WORK ITEM> Output the listing word for word, minus images.

MATERIALS PROVIDED>
* * * * * * *

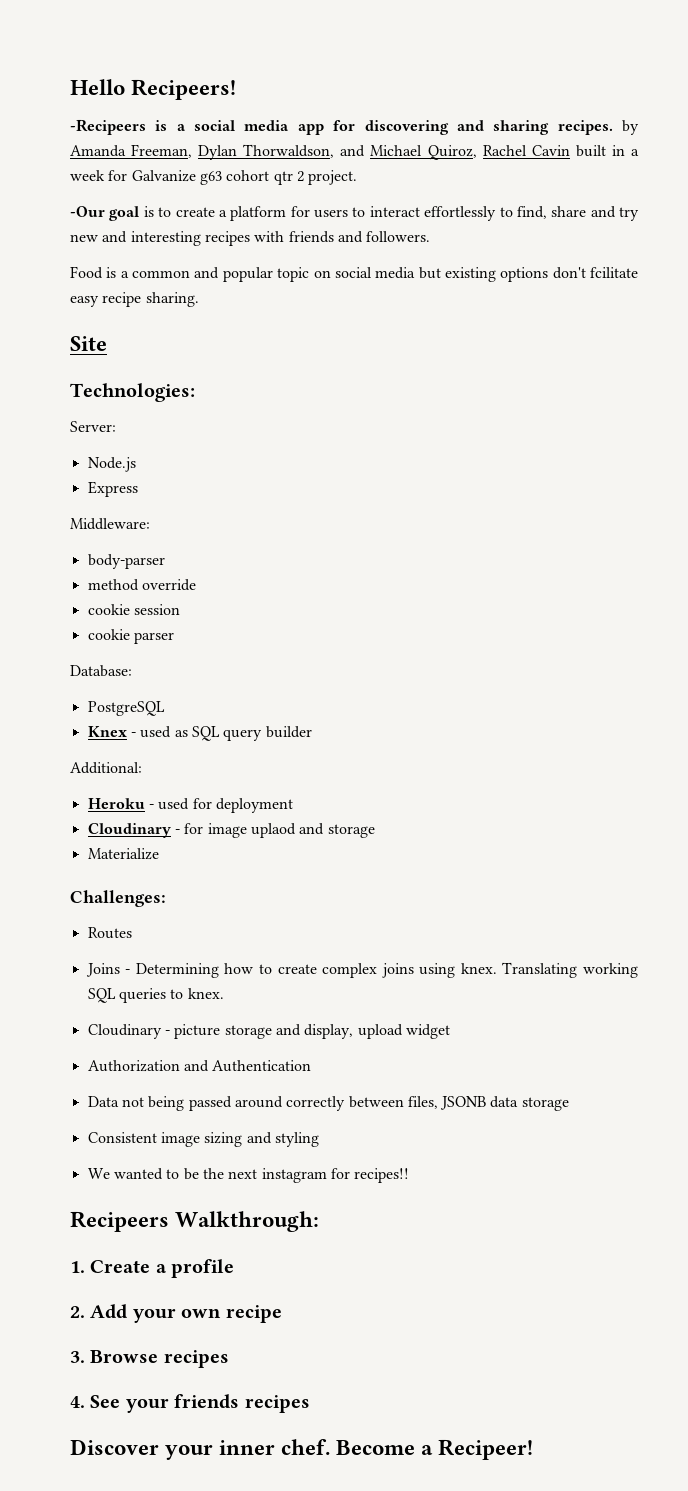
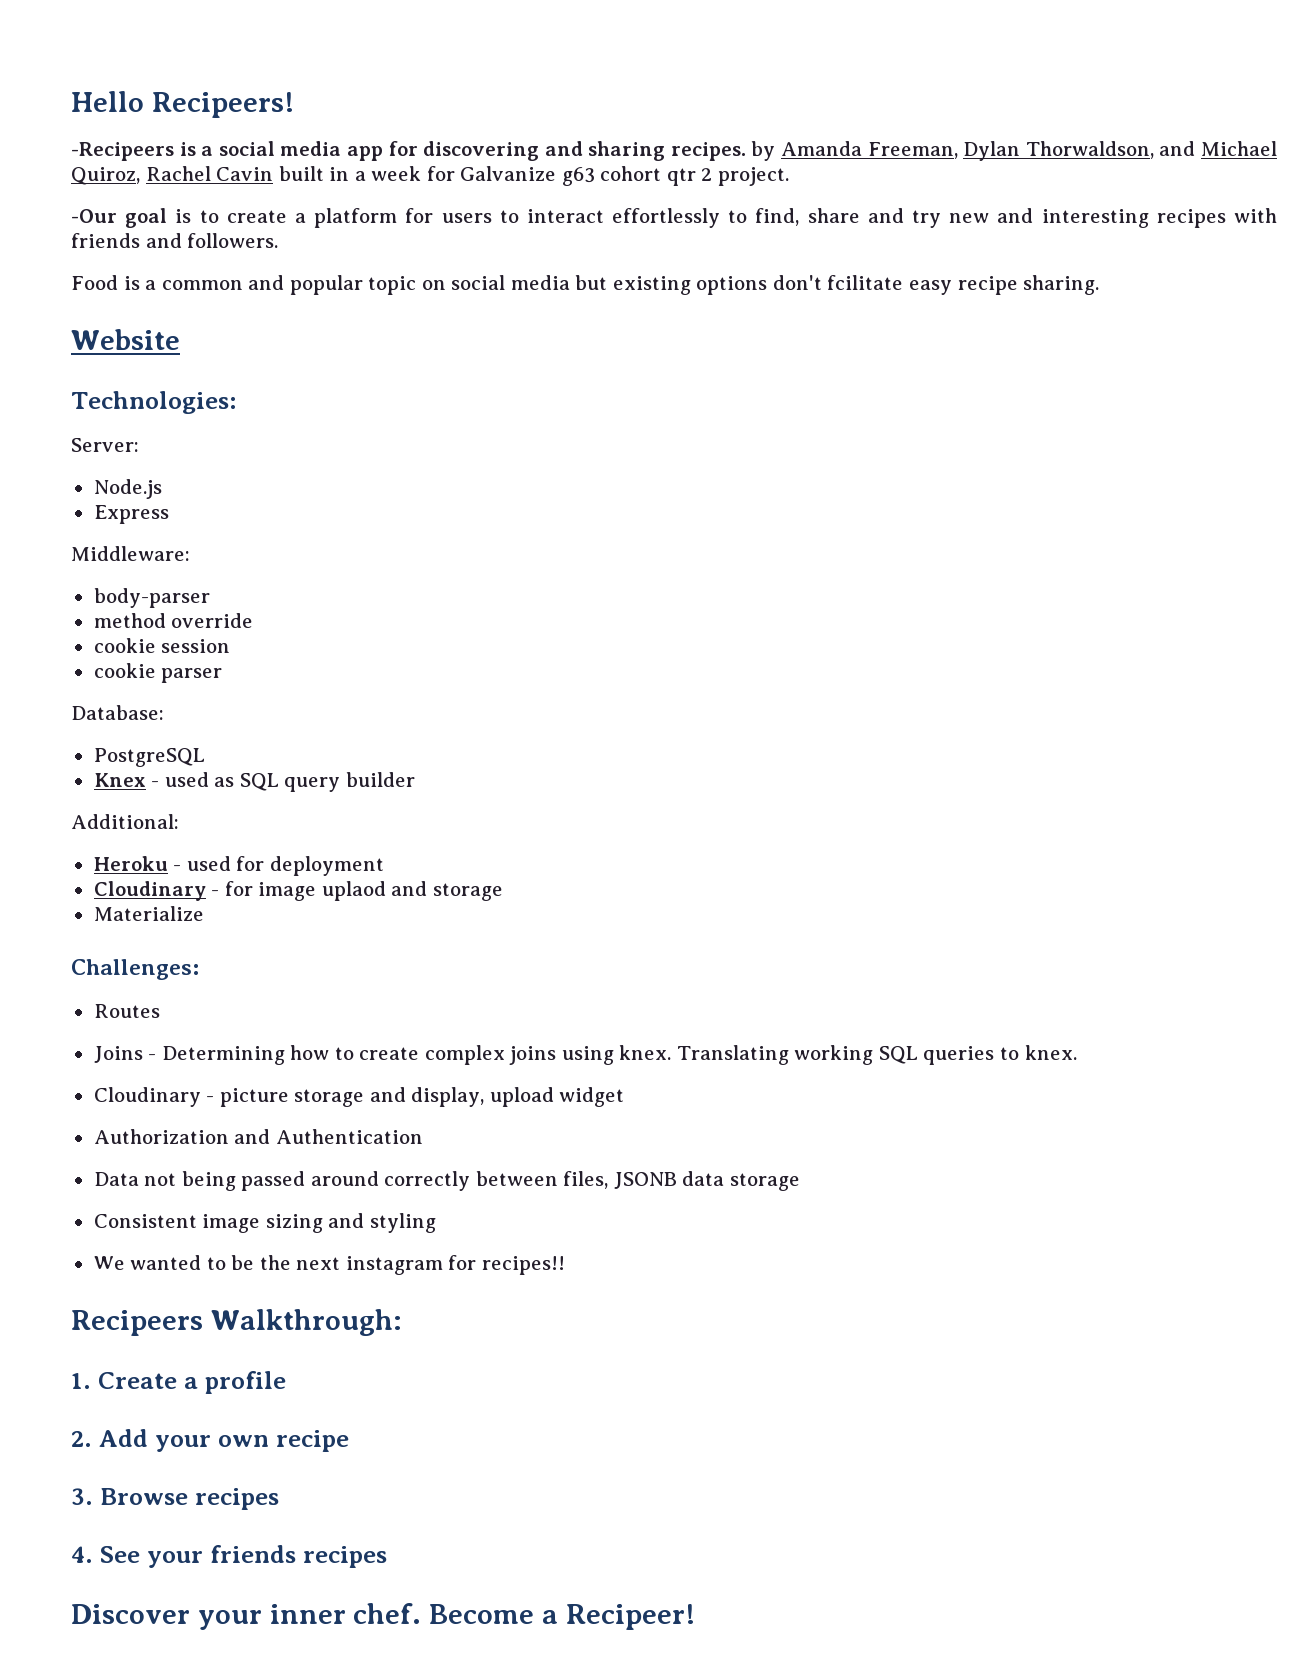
- Site
+ Website

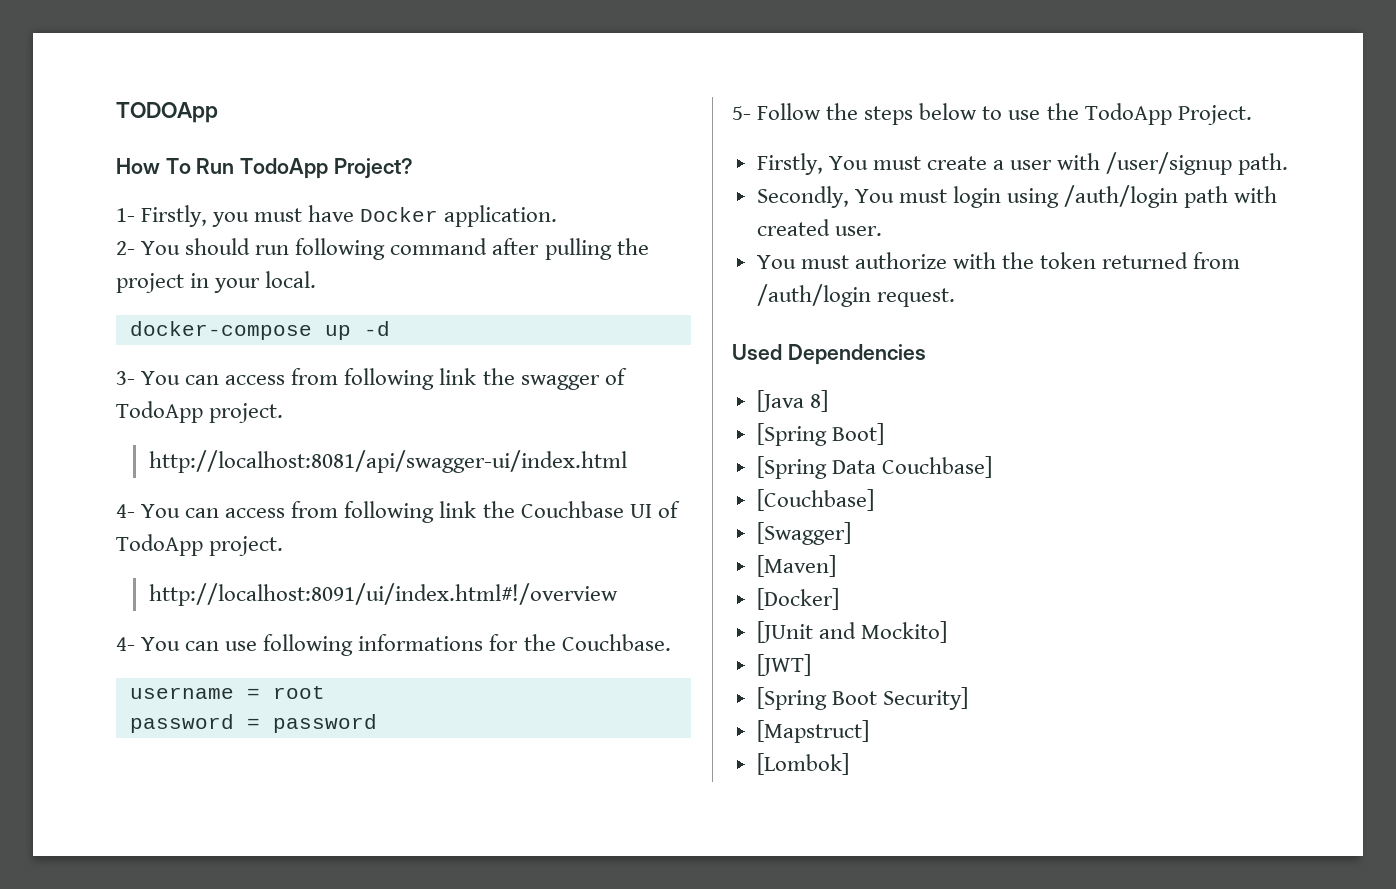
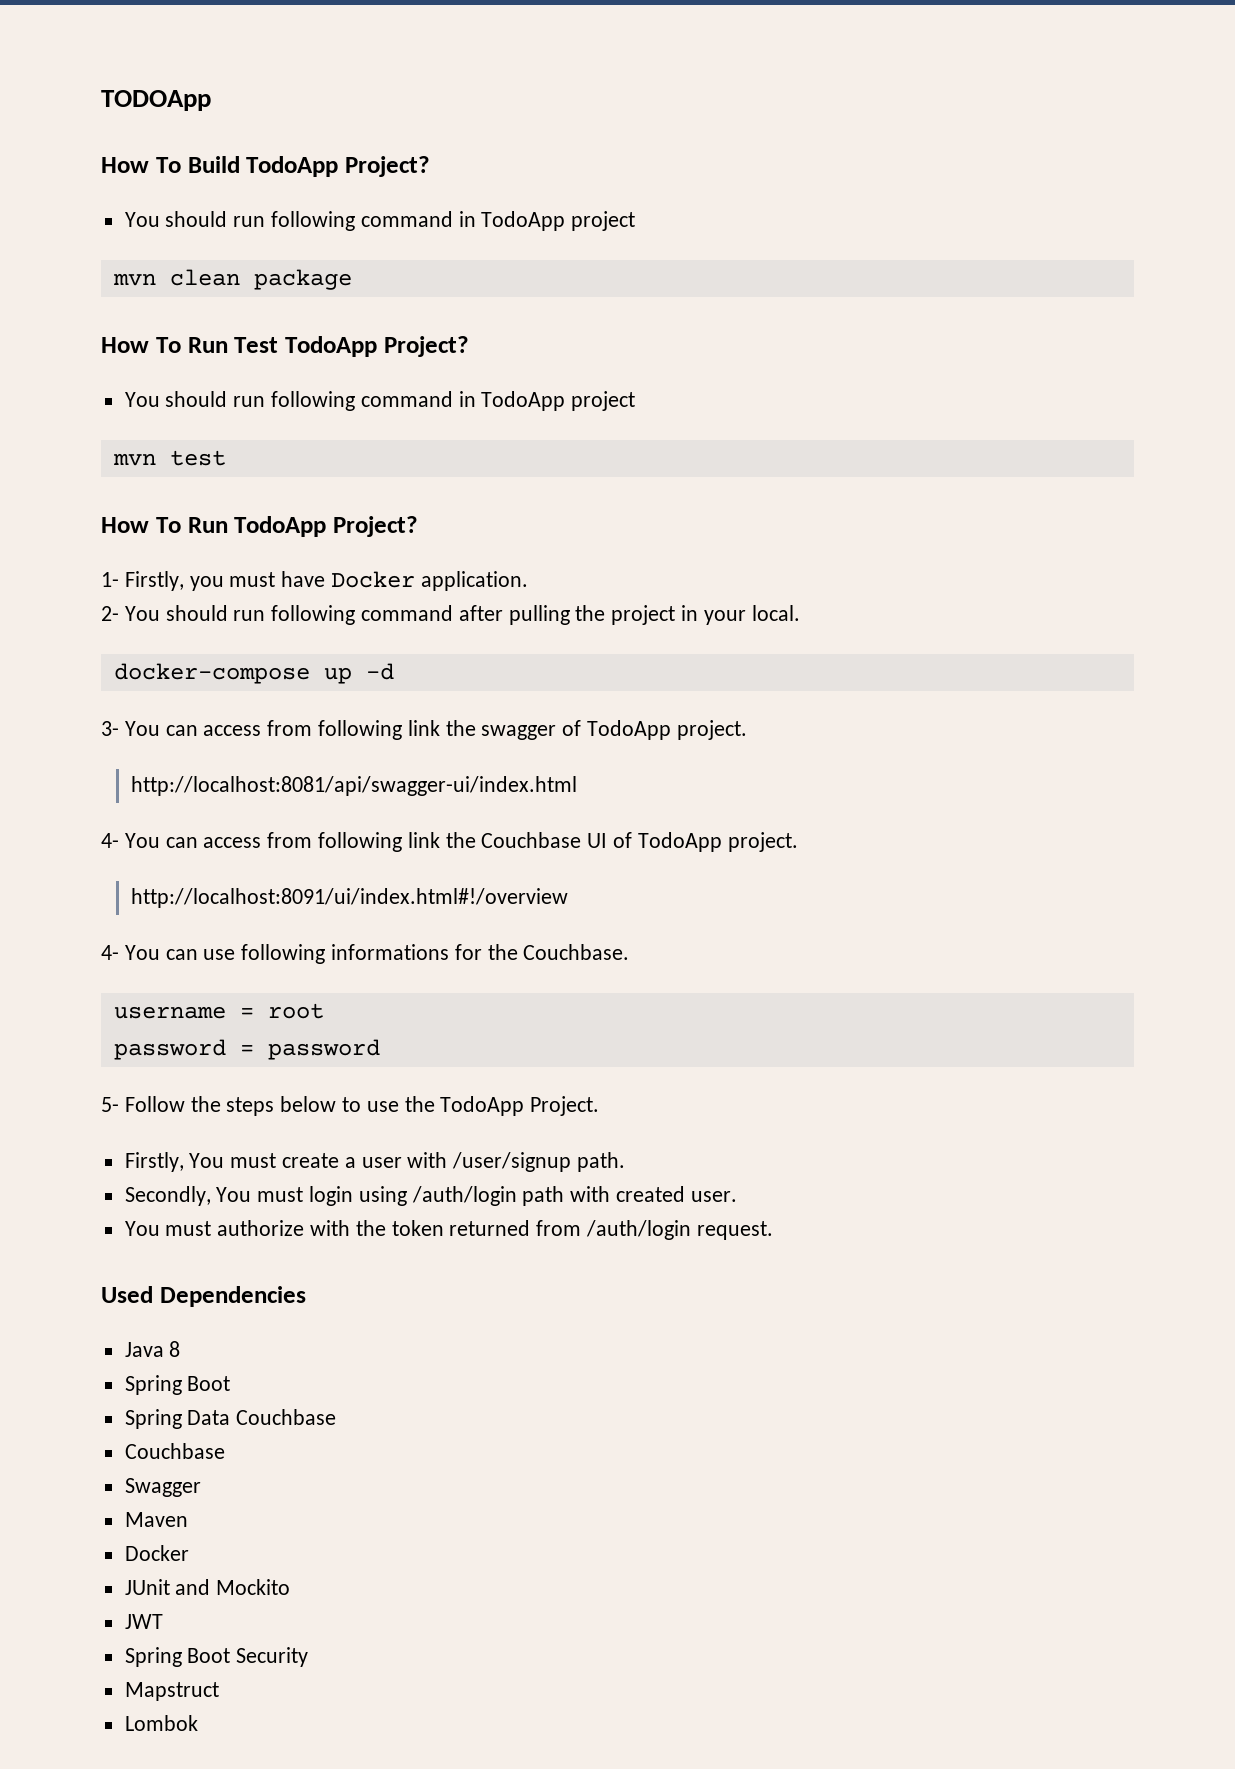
+ How To Build TodoApp Project?
+ You should run following command in TodoApp project
+ mvn clean package
+ How To Run Test TodoApp Project?
+ You should run following command in TodoApp project
+ mvn test
- [Java 8]
- [Spring Boot]
- [Spring Data Couchbase]
- [Couchbase]
- [Swagger]
- [Maven]
- [Docker]
- [JUnit and Mockito]
- [JWT]
- [Spring Boot Security]
- [Mapstruct]
- [Lombok]
+ Java 8
+ Spring Boot
+ Spring Data Couchbase
+ Couchbase
+ Swagger
+ Maven
+ Docker
+ JUnit and Mockito
+ JWT
+ Spring Boot Security
+ Mapstruct
+ Lombok

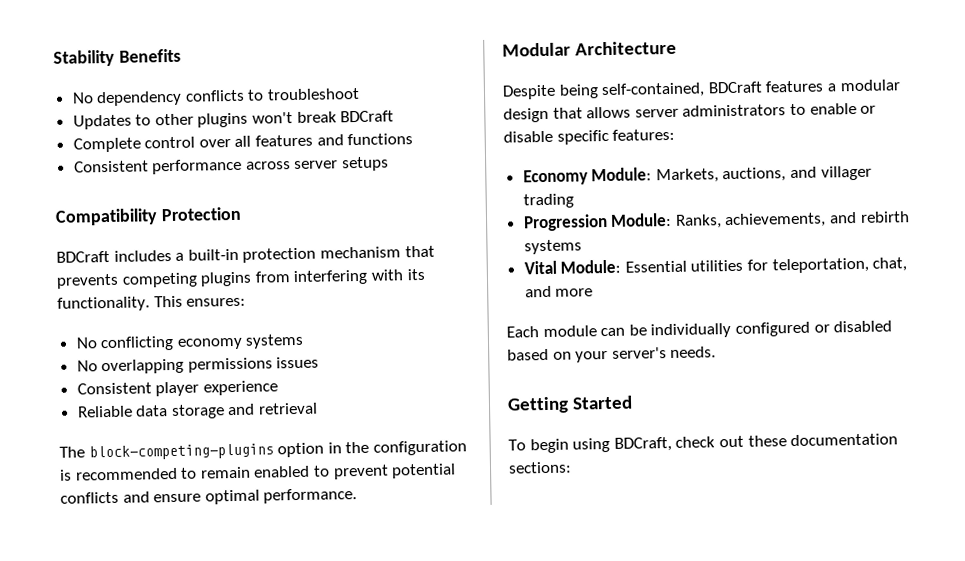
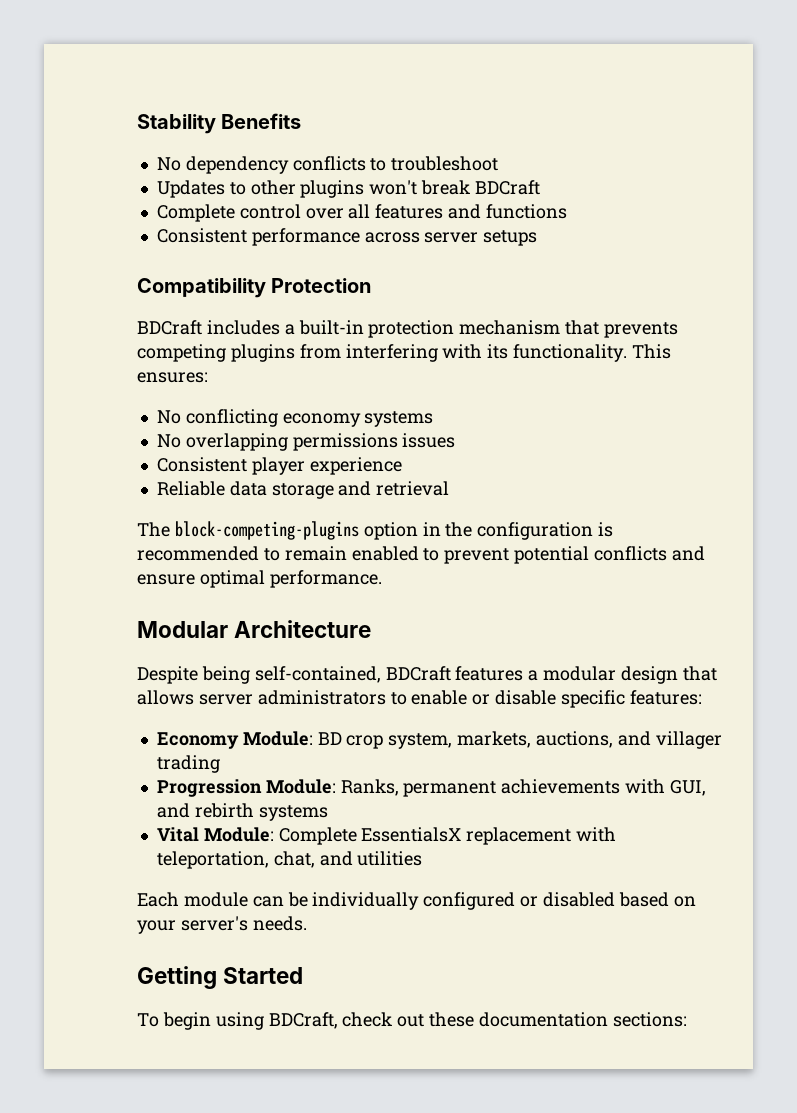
- Economy Module: Markets, auctions, and villager trading
+ Economy Module: BD crop system, markets, auctions, and villager trading
- Progression Module: Ranks, achievements, and rebirth systems
+ Progression Module: Ranks, permanent achievements with GUI, and rebirth systems
- Vital Module: Essential utilities for teleportation, chat, and more
+ Vital Module: Complete EssentialsX replacement with teleportation, chat, and utilities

* * * * * * *

EXERCISE RESULT>
- Site
+ Website

+ How To Build TodoApp Project?
+ You should run following command in TodoApp project
+ mvn clean package
+ How To Run Test TodoApp Project?
+ You should run following command in TodoApp project
+ mvn test
- [Java 8]
- [Spring Boot]
- [Spring Data Couchbase]
- [Couchbase]
- [Swagger]
- [Maven]
- [Docker]
- [JUnit and Mockito]
- [JWT]
- [Spring Boot Security]
- [Mapstruct]
- [Lombok]
+ Java 8
+ Spring Boot
+ Spring Data Couchbase
+ Couchbase
+ Swagger
+ Maven
+ Docker
+ JUnit and Mockito
+ JWT
+ Spring Boot Security
+ Mapstruct
+ Lombok

- Economy Module: Markets, auctions, and villager trading
+ Economy Module: BD crop system, markets, auctions, and villager trading
- Progression Module: Ranks, achievements, and rebirth systems
+ Progression Module: Ranks, permanent achievements with GUI, and rebirth systems
- Vital Module: Essential utilities for teleportation, chat, and more
+ Vital Module: Complete EssentialsX replacement with teleportation, chat, and utilities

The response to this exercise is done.